BEGIN MATERIAL PROVIDED

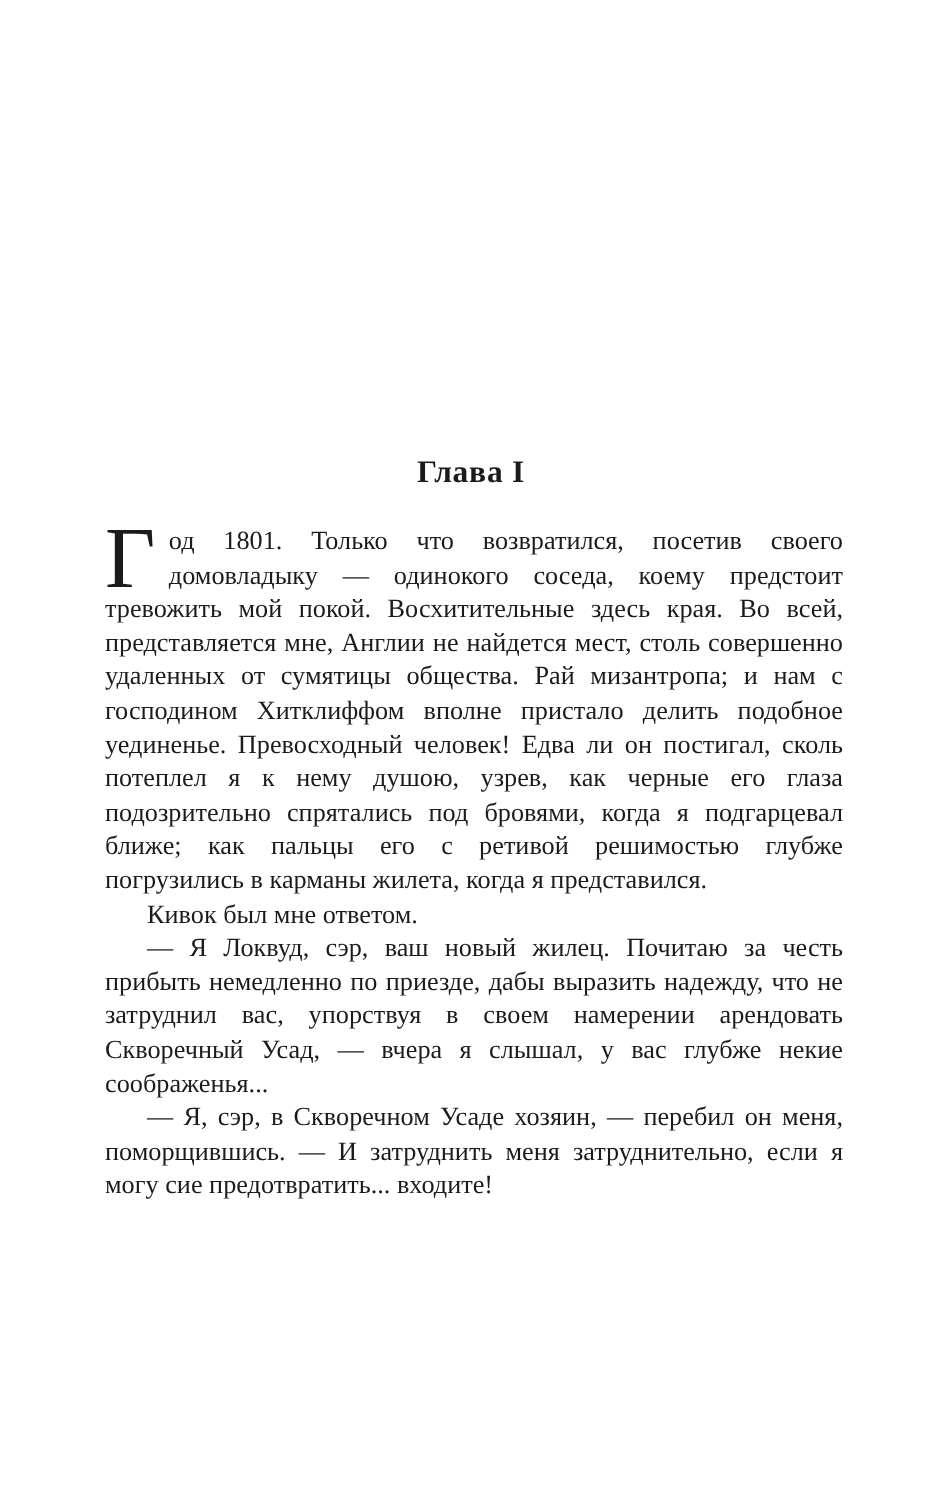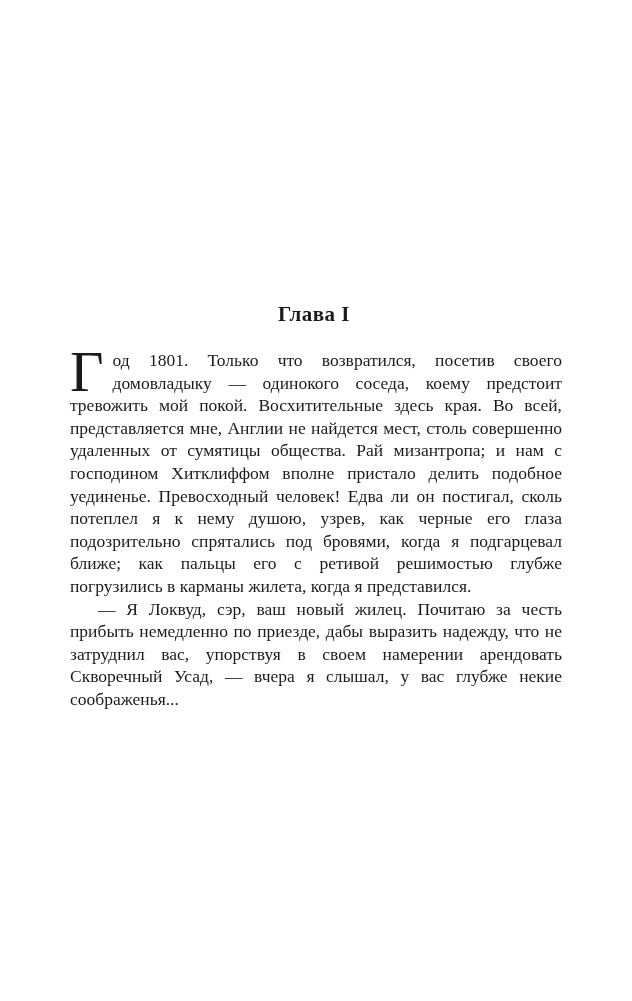--- a/index.html
+++ b/index.html
@@ -63,6 +63,7 @@
     </p>
 
 
+    <p class="para indented">Кивок был мне ответом.</p>
 
     <p class="para indented">— Я Локвуд, сэр, ваш новый жилец. Почитаю за честь прибыть немедленно по приезде, дабы выразить надежду, что не затруднил вас, упорствуя в своем намерении арендовать Скворечный Усад, — вчера я слышал, у вас глубже некие соображенья...</p>
 

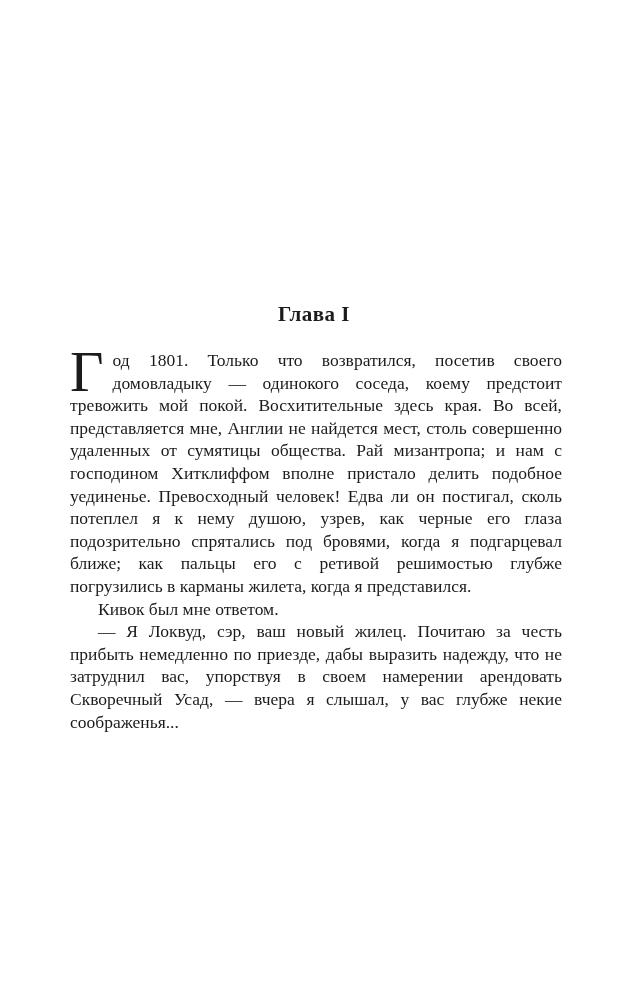--- a/index.html
+++ b/index.html
@@ -67,6 +67,7 @@
 
     <p class="para indented">— Я Локвуд, сэр, ваш новый жилец. Почитаю за честь прибыть немедленно по приезде, дабы выразить надежду, что не затруднил вас, упорствуя в своем намерении арендовать Скворечный Усад, — вчера я слышал, у вас глубже некие соображенья...</p>
 
+    <p class="para indented">— Я, сэр, в Скворечном Усаде хозяин, — перебил он меня, поморщившись. — И затруднить меня затруднительно, если я могу сие предотвратить... входите!</p>
 
   </div>
 </div>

END MATERIAL PROVIDED

## PROBLEM TO SOLVE
Exclude the pictures and print the rest of the data exactly.

## YOUR SOLUTION
--- a/index.html
+++ b/index.html
@@ -63,6 +63,7 @@
     </p>
 
 
+    <p class="para indented">Кивок был мне ответом.</p>
 
     <p class="para indented">— Я Локвуд, сэр, ваш новый жилец. Почитаю за честь прибыть немедленно по приезде, дабы выразить надежду, что не затруднил вас, упорствуя в своем намерении арендовать Скворечный Усад, — вчера я слышал, у вас глубже некие соображенья...</p>
 

--- a/index.html
+++ b/index.html
@@ -67,6 +67,7 @@
 
     <p class="para indented">— Я Локвуд, сэр, ваш новый жилец. Почитаю за честь прибыть немедленно по приезде, дабы выразить надежду, что не затруднил вас, упорствуя в своем намерении арендовать Скворечный Усад, — вчера я слышал, у вас глубже некие соображенья...</p>
 
+    <p class="para indented">— Я, сэр, в Скворечном Усаде хозяин, — перебил он меня, поморщившись. — И затруднить меня затруднительно, если я могу сие предотвратить... входите!</p>
 
   </div>
 </div>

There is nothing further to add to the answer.